ETL, What is it?

ETL, What is it?
Image by Danni Liu, adapted from attjeacock, Darkdiamond67, and Anupong/ Canva

My original plan for the week was to blog about cleaning and transforming data using Microsoft Power Query, but I decided to defer it just a tad. I want to cover the topic of ETL first because Power Query is a lightweight ETL.

As you deepen your experience in analytics, you’ll come across the acronym ETL, which stands for Extract, Transform and Load. Its origin is around data warehousing. When I first came across the term without any deep understanding of it, I remember thinking it sounded very technical and must be for super technical people like data engineers. I don’t need to be concerned with it at all.

It was only when someone outlined the process of ETL to me that it dawned on me that I was performing ETL using Power Query. So, even if you’re not planning to head down the career path of data engineers and intend to be an analyst, it is still helpful for you to understand what it is.
So, in this blog, I would like to provide an overview of ETL by covering the following questions:

  • What are ETL and ETL tools
  • Why is ETL important
  • What is the process of ETL

What are ETL and ETL Tools?

As mentioned earlier, ETL has roots in data warehousing. It refers to the process by which data is extracted from disparate data sources that are not optimized for analytics and moved to a central location so that it is fit for analysis and business intelligence task.

ETL tools are software designed to support ETL processes. It is used to extract data from disparate sources, clean it for consistency and quality, and consolidate it into a central location, typically a data warehouse for analysis and other uses. Some examples of ETL tools are: AWS Glue, Stich, Tableau Prep, Talend, Trifacta, and Matillion.

Here is an image of Tableau Prep:
Blog-18---Tableau-Prep

Why is ETL Important?

Many would have heard that data is the new crude oil. It is the foundation of the modern business world. However, data on its own isn’t useful. It’s through business intelligence that we can derive value from it. Data is rarely structured in a form suited for analysis. Often, we spend a lot of effort pulling disparate data sources and shaping and transforming the data into a format suitable for analysis. The common statistic quoted is up to 80% of the time spent on data preparation. ETL tool is essential because it reduces the time spent in data preparation. That means faster access to information and insights for decision-making.

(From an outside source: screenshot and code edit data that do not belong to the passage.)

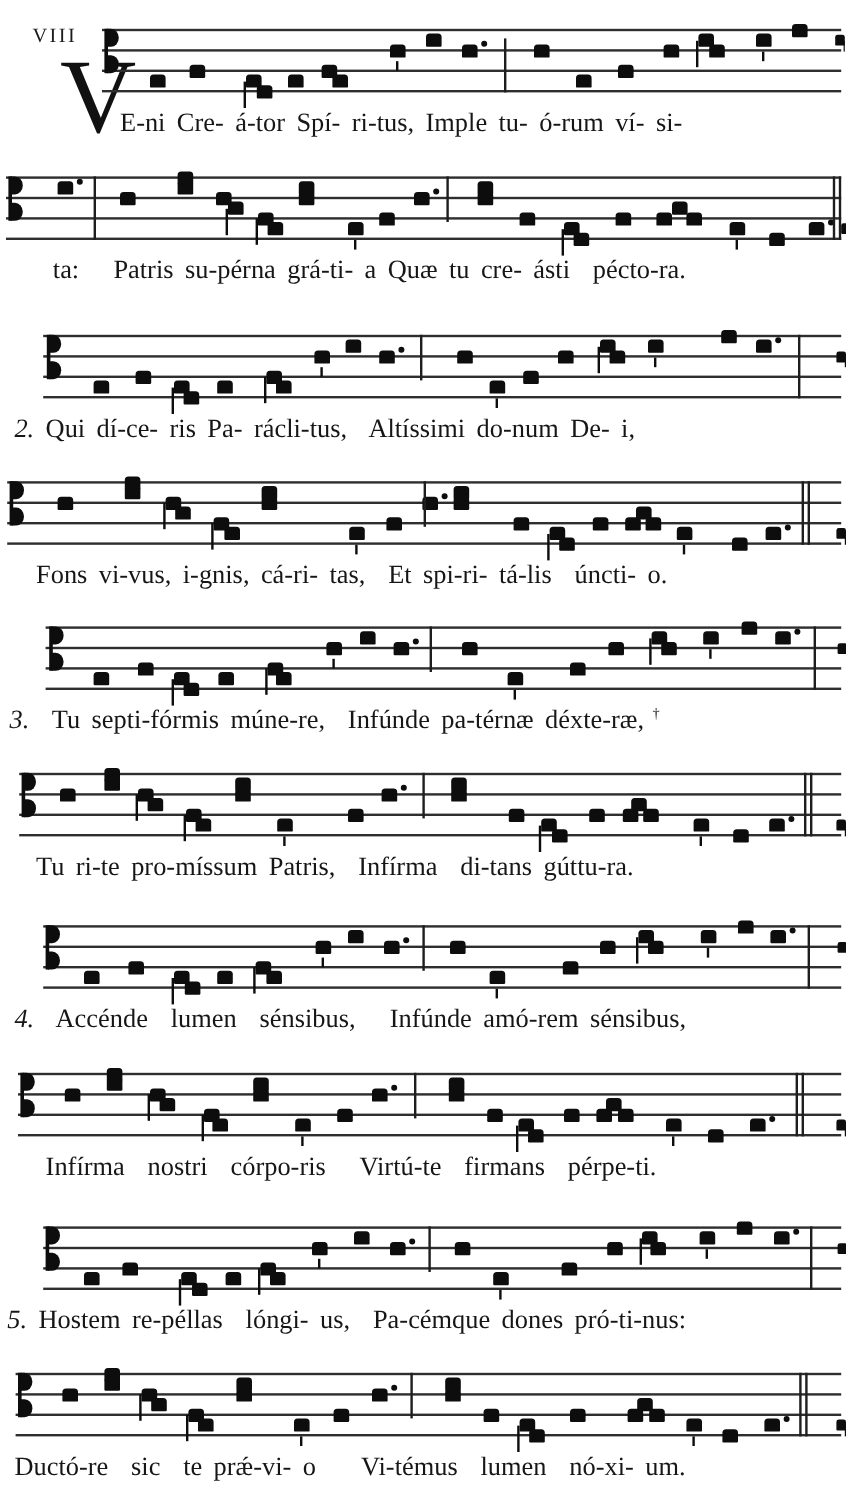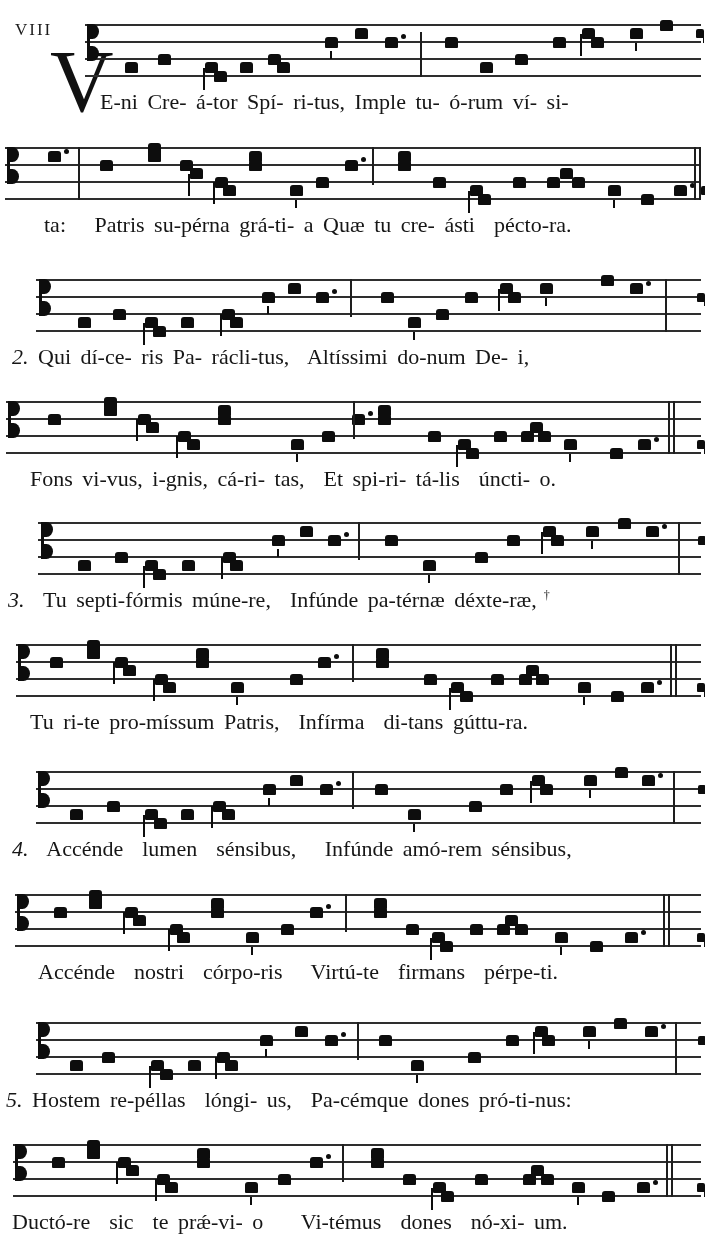--- a/index.html
+++ b/index.html
@@ -22,21 +22,21 @@
   .clef-knob.k-top{top:0;}
   .clef-knob.k-bot{bottom:0;}
   .lyric{position:absolute;font-size:22px;white-space:pre;word-spacing:4px;color:#161616;}
   .verse-no{font-style:italic;}
   .dagger{font-size:12px;vertical-align:super;}
 </style>
 </head>
 <body>
 
 <div id="page">
-  <span class="mode" style="left:15px;top:20px;">VIII</span>
+  <span class="mode" style="left:27px;top:20px;">VIII</span>
   <span class="dropcap" style="left:50px;top:48px;">V</span>
   <div id="systems">
       <div class="" style="position: absolute; left: 0px; top: 0px;">
         <div class="staff-line" style="left: 85px; top: 24.2px; width: 616px;"></div>
         <div class="staff-line" style="left: 85px; top: 41.2px; width: 616px;"></div>
         <div class="staff-line" style="left: 85px; top: 58.2px; width: 616px;"></div>
         <div class="staff-line" style="left: 85px; top: 75.2px; width: 616px;"></div>
         <div class="clef" style="left: 87px; top: 23.5px;">
           <div class="clef-bar"></div>
           <div class="clef-knob k-top"></div>
@@ -384,21 +384,21 @@
         <div class="punctum" style="left: 555px; top: 932px;"></div>
         <div class="tick" style="left: 560px; top: 946.5px;"></div>
         <div class="punctum" style="left: 590px; top: 940.5px;"></div>
         <div class="punctum" style="left: 625px; top: 932px;"></div>
         <div class="dot" style="left: 640.5px; top: 929.5px;"></div>
         <div class="bar" style="left: 345px; top: 894px; width: 1.8px; height: 38px;"></div>
         <div class="bar" style="left: 663px; top: 894px; width: 2px; height: 53px;"></div>
         <div class="bar" style="left: 668px; top: 894px; width: 2.4px; height: 53px;"></div>
         <div class="custos" style="left: 697px; top: 933px;"></div>
         <div class="custos-stem" style="left: 703.5px; top: 937.5px; height: 9px;"></div>
-        <div class="lyric" style="left: 38px; top: 959px;"><span>Accénde  nostri  córpo-ris   Virtú-te  firmans  pérpe-ti.</span></div>
+        <div class="lyric" style="left: 38px; top: 959px;"><span>Infírma  nostri  córpo-ris   Virtú-te  firmans  pérpe-ti.</span></div>
       </div>
       <div class="" style="position: absolute; left: 0px; top: 0px;">
         <div class="staff-line" style="left: 36px; top: 1022.2px; width: 665px;"></div>
         <div class="staff-line" style="left: 36px; top: 1039.2px; width: 665px;"></div>
         <div class="staff-line" style="left: 36px; top: 1056.2px; width: 665px;"></div>
         <div class="staff-line" style="left: 36px; top: 1073.2px; width: 665px;"></div>
         <div class="clef" style="left: 38px; top: 1021.5px;">
           <div class="clef-bar"></div>
           <div class="clef-knob k-top"></div>
           <div class="clef-knob k-bot"></div>
@@ -475,16 +475,16 @@
         <div class="punctum" style="left: 572px; top: 1182px;"></div>
         <div class="tick" style="left: 577px; top: 1196.5px;"></div>
         <div class="punctum" style="left: 602px; top: 1190.5px;"></div>
         <div class="punctum" style="left: 637px; top: 1182px;"></div>
         <div class="dot" style="left: 652.5px; top: 1179.5px;"></div>
         <div class="bar" style="left: 342px; top: 1144px; width: 1.8px; height: 38px;"></div>
         <div class="bar" style="left: 666px; top: 1144px; width: 2px; height: 53px;"></div>
         <div class="bar" style="left: 671px; top: 1144px; width: 2.4px; height: 53px;"></div>
         <div class="custos" style="left: 697px; top: 1183px;"></div>
         <div class="custos-stem" style="left: 703.5px; top: 1187.5px; height: 9px;"></div>
-        <div class="lyric" style="left: 12px; top: 1209px;"><span>Ductó-re  sic  te prǽ-vi- o    Vi-témus  dones  nó-xi- um.</span></div>
+        <div class="lyric" style="left: 12px; top: 1209px;"><span>Ductó-re  sic  te prǽ-vi- o    Vi-témus  lumen  nó-xi- um.</span></div>
       </div>
     </div>
 </div>
 
 </body></html>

What is the process of ETL?

ETL process can be categorized into the following stages:

  1. Data Extraction
  2. Data Transformation
  3. Data Load
ETL Process, Image from Stitch Data

1. Data Extraction

Most businesses have multiple data streams from different sources and formats. Data can be structured like your databases and unstructured like documents, emails, and images. Extraction is how we pull all these disparate data together and hold them in a staging area (temporary storage) so that we can apply the subsequent steps of scrubbing and transforming the data into a usable format.

2. Data Transformation

Following the collection of the data, it needs to be processed. As data comes from various systems and in various formats, we need to manipulate it and convert it into a standard format. This stage involves tasks like:

  • Filtering- keeping only specific attributes of data
  • Cleaning-dealing with null values or missing values, removal of major errors and inconsistencies
  • Joining- combining data from multiple columns into one
  • Splitting- splitting a single column into many columns
  • Pivoting/ unpivoting- rotate data from columns to row and vice versa

Data Load

The last step is loading the data to the end target location, which may be a simple delimited flat file or data warehouse. There are two common methods for loading data: full loading and incremental loading

Full loading is where every single datapoint is populated with content. i.e. erasing the contents and reloading with fresh data.

**Incremental loading ** is where incoming data is compared to existing data, and unique information is added as new records.

That’s a wrap. I hope you now understand what ETL is, why it’s important, and the three-stage process of ETL. There are many open-source ETL tools that you can play around Check out this article for a list of open-source ETL tools. I don’t have any experience with any of the listed tools. I’ve only used Tableau Prep, Trifacta and lightweight ETL Power Query. They all have a very friendly user interface. I love ETL tools. One of the key reasons why I love it so much is the time-saving factor.